Un punto crítico identificado fue la fertilización con nitrógeno, que representa el 35% de las emisiones totales, seguida por la fabricación de fertilizantes (23%), la gestión de residuos de cosecha (20%) y el uso de combustible diésel (11%). El informe señaló una alta correlación entre las emisiones por hectárea y la dosis de nitrógeno utilizada (R²=93%), destacando que el uso de fertilizantes nitrogenados es el principal determinante de las emisiones.

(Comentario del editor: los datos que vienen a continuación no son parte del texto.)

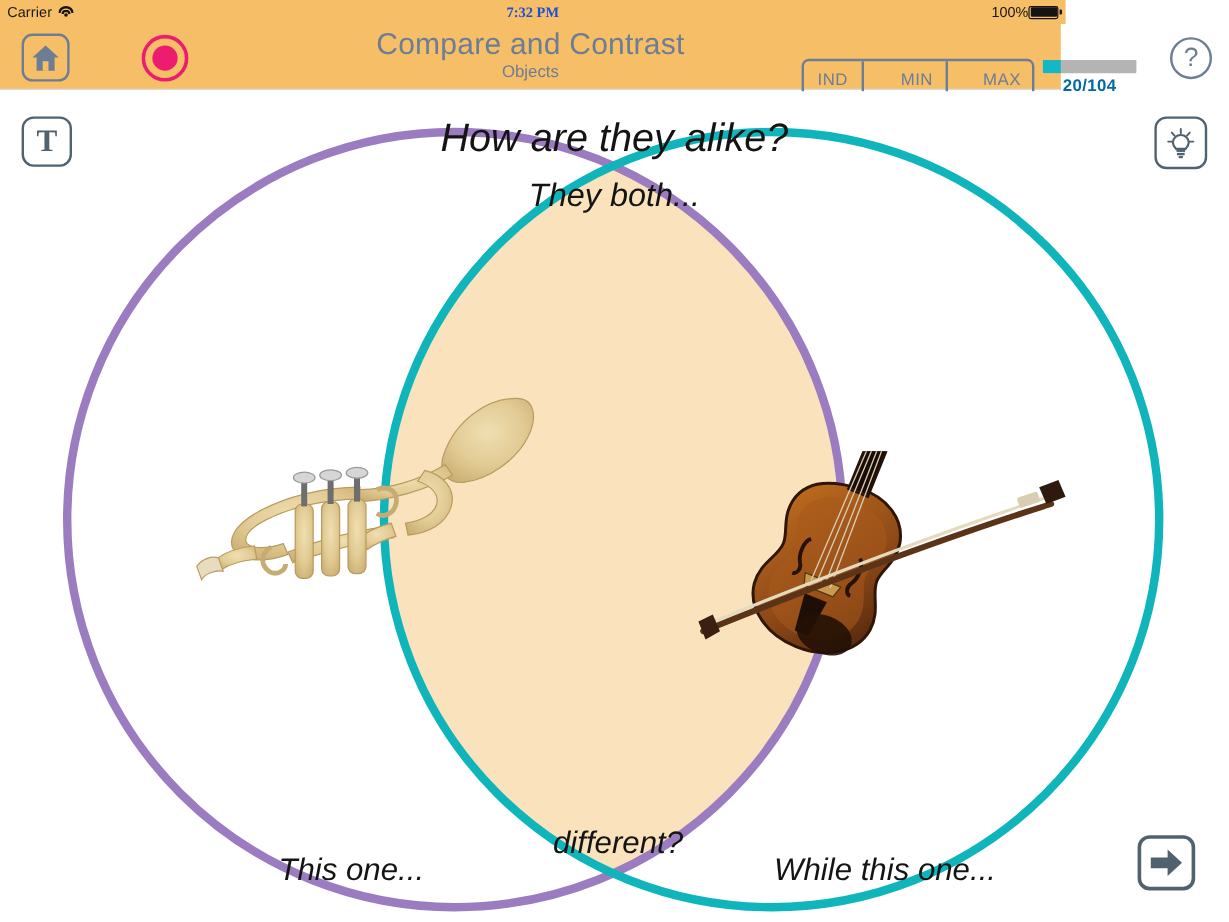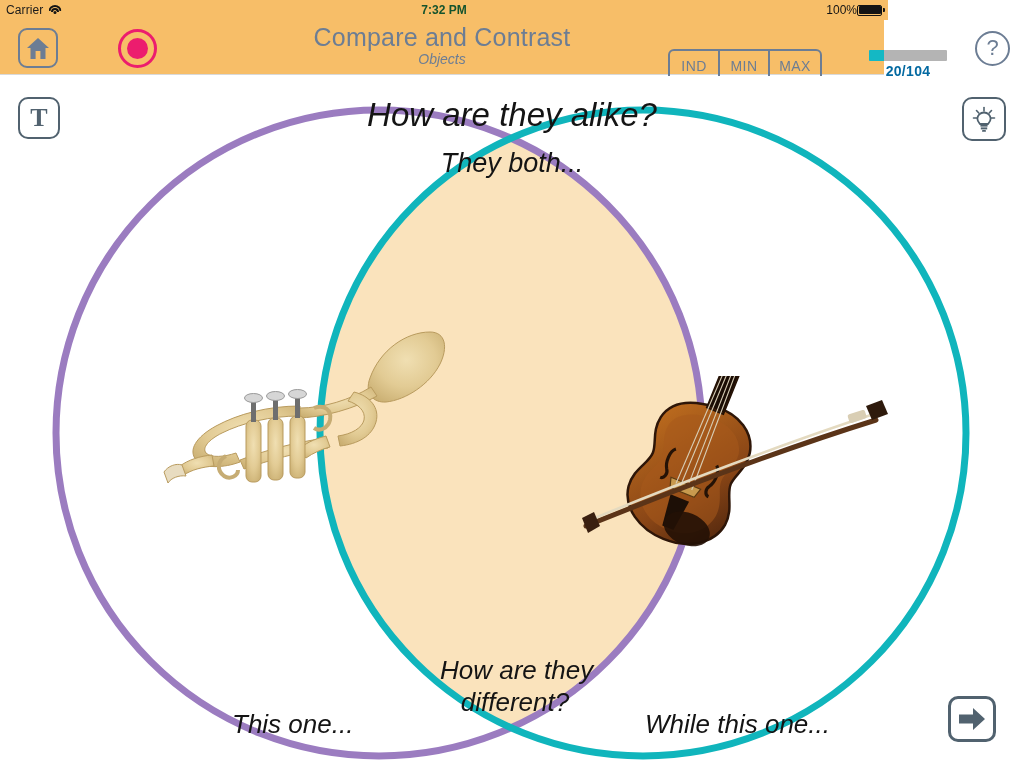--- a/index.html
+++ b/index.html
@@ -30,22 +30,23 @@
   .wifi-icon i {
     position: absolute; left: 50%; transform: translateX(-50%);
     border: 2px solid #141414; border-bottom: none;
     border-radius: 50% 50% 0 0 / 100% 100% 0 0;
   }
   .wifi-icon i.a { width: 13px; height: 6px; top: 0px; }
   .wifi-icon i.b { width: 8px;  height: 4px; top: 3px; }
   .wifi-icon i.c { width: 3px;  height: 3px; top: 6.5px; border-radius: 50%; background: #141414; border: none; }
   .sb-center {
     position: absolute; left: 0; right: 0; text-align: center;
-    font-size: 12px; font-weight: bold; color: #14532d;
+    font-size: 12px; font-weight: bold; color: #1d4ed8;
     pointer-events: none;
+    font-family: Liberation Serif, serif;
   }
   .sb-right {
     margin-left: auto; display: flex; align-items: center; gap: 0;
     font-size: 12px; color: #141414; z-index: 2;
   }
   .battery { position: relative; width: 25px; height: 11px; }
   .battery .shell {
     position: absolute; inset: 0;
     border: 1px solid #141414; border-radius: 2px;
   }
@@ -67,21 +68,21 @@
   }
   .nav-title-wrap {
     position: absolute; left: 0; right: 0; top: 3px;
     text-align: center; pointer-events: none;
   }
   .nav-title {
     font-size: 25px; color: #6C7D94; letter-spacing: .2px;
     line-height: 28px; font-weight: normal;
   }
   .nav-sub {
-    font-size: 14px; color: #6C7D94; line-height: 17px; font-style: italic;
+    font-size: 14px; color: #6C7D94; line-height: 17px;
   }
 
   
   .home-btn {
     position: absolute; left: 18px; top: 8px;
     width: 40px; height: 40px;
     border: 2.5px solid #6C7D94; border-radius: 9px;
     display: flex; align-items: center; justify-content: center;
   }
   
@@ -92,20 +93,21 @@
     display: flex; align-items: center; justify-content: center;
   }
   .rec-dot { width: 21px; height: 21px; border-radius: 50%; background: #EC1D6E; }
 
   
   .segmented {
     position: absolute; left: 668px; top: 29px;
     height: 33px; display: flex;
     border: 2px solid #6C7D94; border-radius: 6px;
     overflow: hidden;
+    gap: 20px;
   }
   .seg {
     min-width: 50px; padding: 0 8px;
     display: flex; align-items: center; justify-content: center;
     font-size: 14px; color: #6C7D94; letter-spacing: .4px;
     border-right: 2px solid #6C7D94;
     background: transparent;
   }
   .seg:last-child { border-right: none; }
 
@@ -339,21 +341,21 @@
           <path d="M22 142 L34 136 L40 150 L28 157 Z" fill="#3A2010"></path>
           <path d="M306 30 L322 24 L328 38 L312 44 Z" fill="#2E1A0C"></path>
           <rect x="288" y="36" width="18" height="9" rx="2" fill="#D9CEB4" transform="rotate(-18 297 40)"></rect>
         </g>
       </svg>
     </div>
 
     <div class="lbl lbl-alike">How are they alike?</div>
     <div class="lbl lbl-both">They both...</div>
     <div class="lbl lbl-diff">
-      <span>How are they</span><br>
+      <br>
       <span>different?</span>
     </div>
     <div class="lbl lbl-while">While this one...</div>
     <div class="lbl lbl-this">This one...</div>
 
     <div class="text-btn">
       <span>T</span>
     </div>
 
     <div class="hint-btn">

En cuanto a los niveles tecnológicos, los sistemas de alta tecnología presentaron una huella 3% superior al promedio nacional, los intermedios un 1% más, mientras que los de bajo nivel tecnológico registraron una huella 34% menor.

Los valores obtenidos reflejan una mejora del 22% respecto a los reportados en 2012-2013, atribuida al aumento del rendimiento y los avances tecnológicos. Este desempeño no solo posiciona a Argentina como un referente en sostenibilidad, sino que también abre oportunidades comerciales para el maíz bajo certificaciones de baja huella de carbono, un mercado en crecimiento a nivel global.

Los especialistas subrayaron los múltiples beneficios de este estudio para la cadena del maíz: “Brinda una visión ambiental integral de la producción primaria, permite identificar puntos críticos, comunicar la información ambiental a la sociedad y al mundo, y explorar posibles reducciones de emisiones y costos”. Con estos resultados, el maíz argentino no solo se consolida como un pilar de la producción agrícola nacional, sino también como un ejemplo de cómo las prácticas sostenibles pueden generar un impacto positivo en el medio ambiente y en la competitividad internacional.